Retype, exactly as they appear below, the lines between the line holding "- Crude Oil" and the line holding "- 15th July 2026", both ends included.

• DATA EXTRACT:
┌──
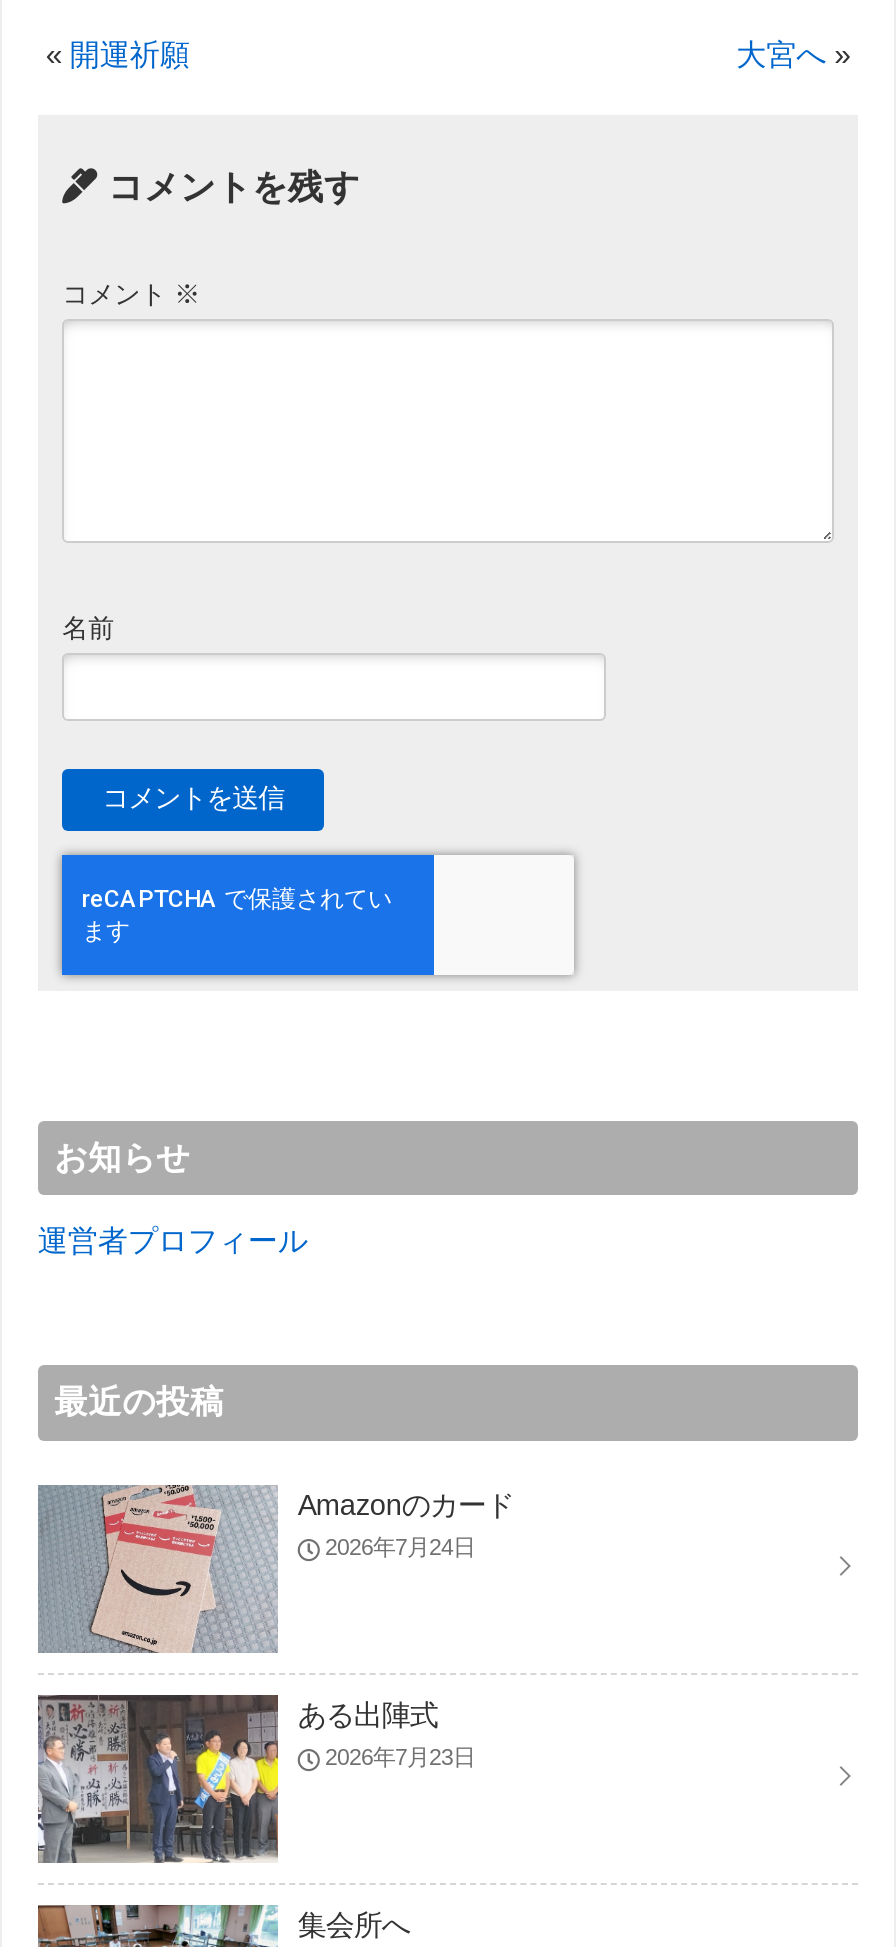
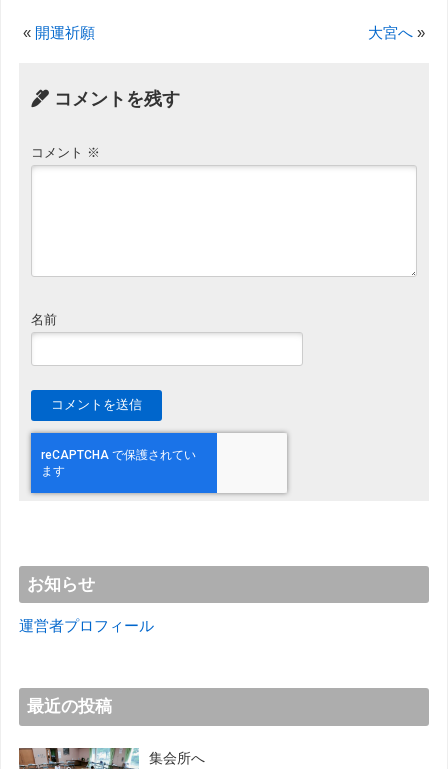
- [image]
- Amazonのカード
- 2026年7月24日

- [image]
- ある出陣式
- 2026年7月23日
└──
┌──
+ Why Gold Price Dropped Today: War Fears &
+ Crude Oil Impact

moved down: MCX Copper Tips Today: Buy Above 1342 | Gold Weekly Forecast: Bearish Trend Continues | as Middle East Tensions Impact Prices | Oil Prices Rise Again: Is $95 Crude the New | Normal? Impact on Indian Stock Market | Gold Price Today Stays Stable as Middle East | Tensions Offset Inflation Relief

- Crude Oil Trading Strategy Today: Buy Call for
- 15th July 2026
└──
┌──
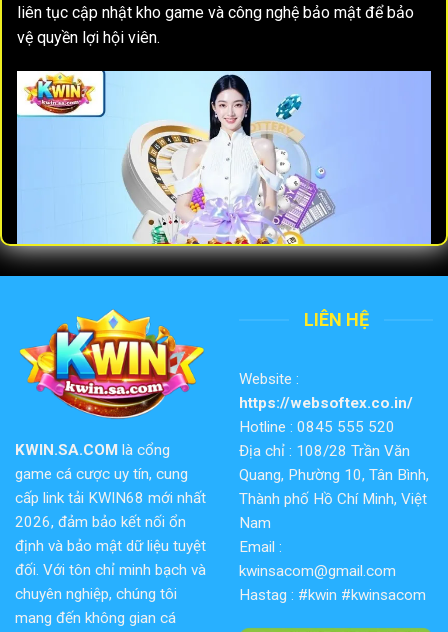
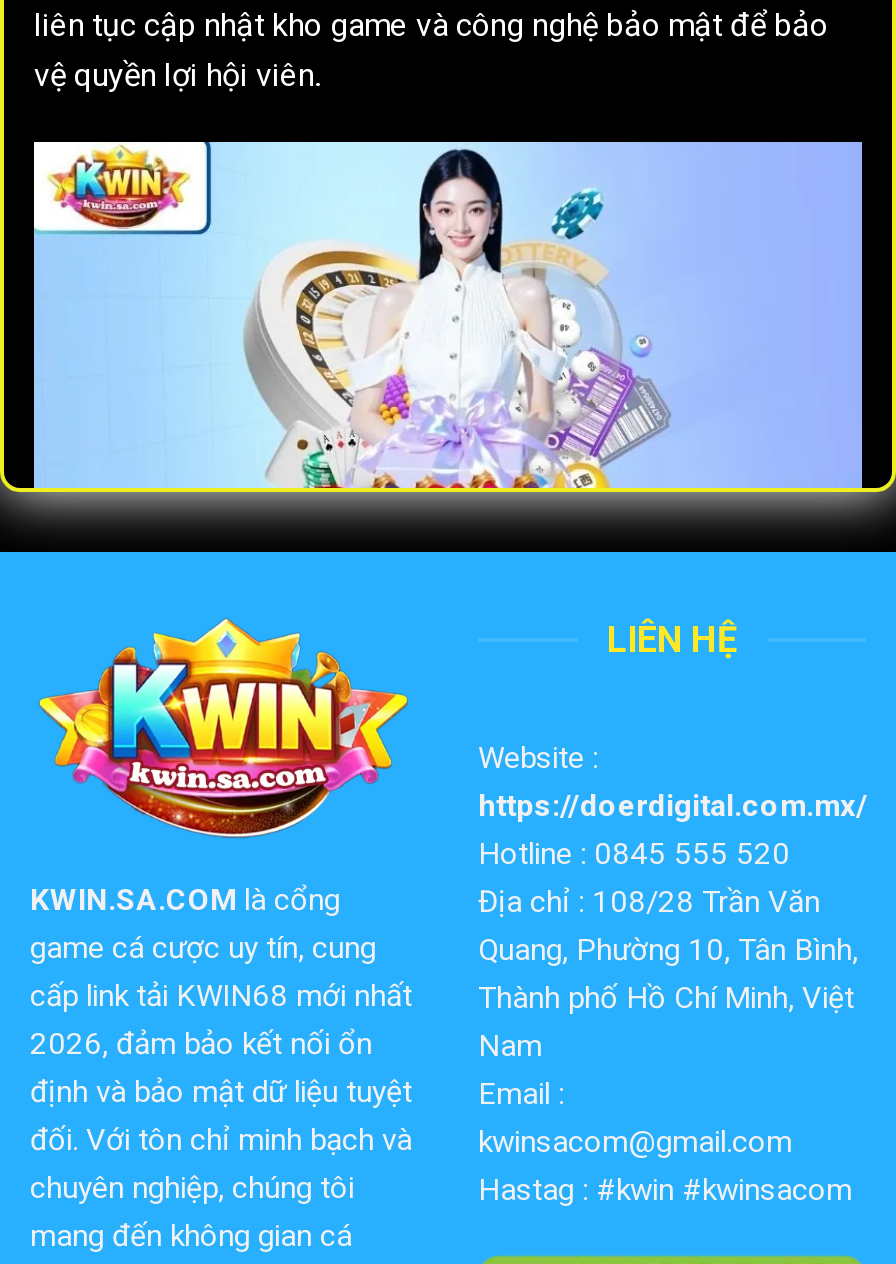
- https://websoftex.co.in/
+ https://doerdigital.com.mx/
└──
• TASK ANSWER:
- Crude Oil Trading Strategy Today: Buy Call for
- 15th July 2026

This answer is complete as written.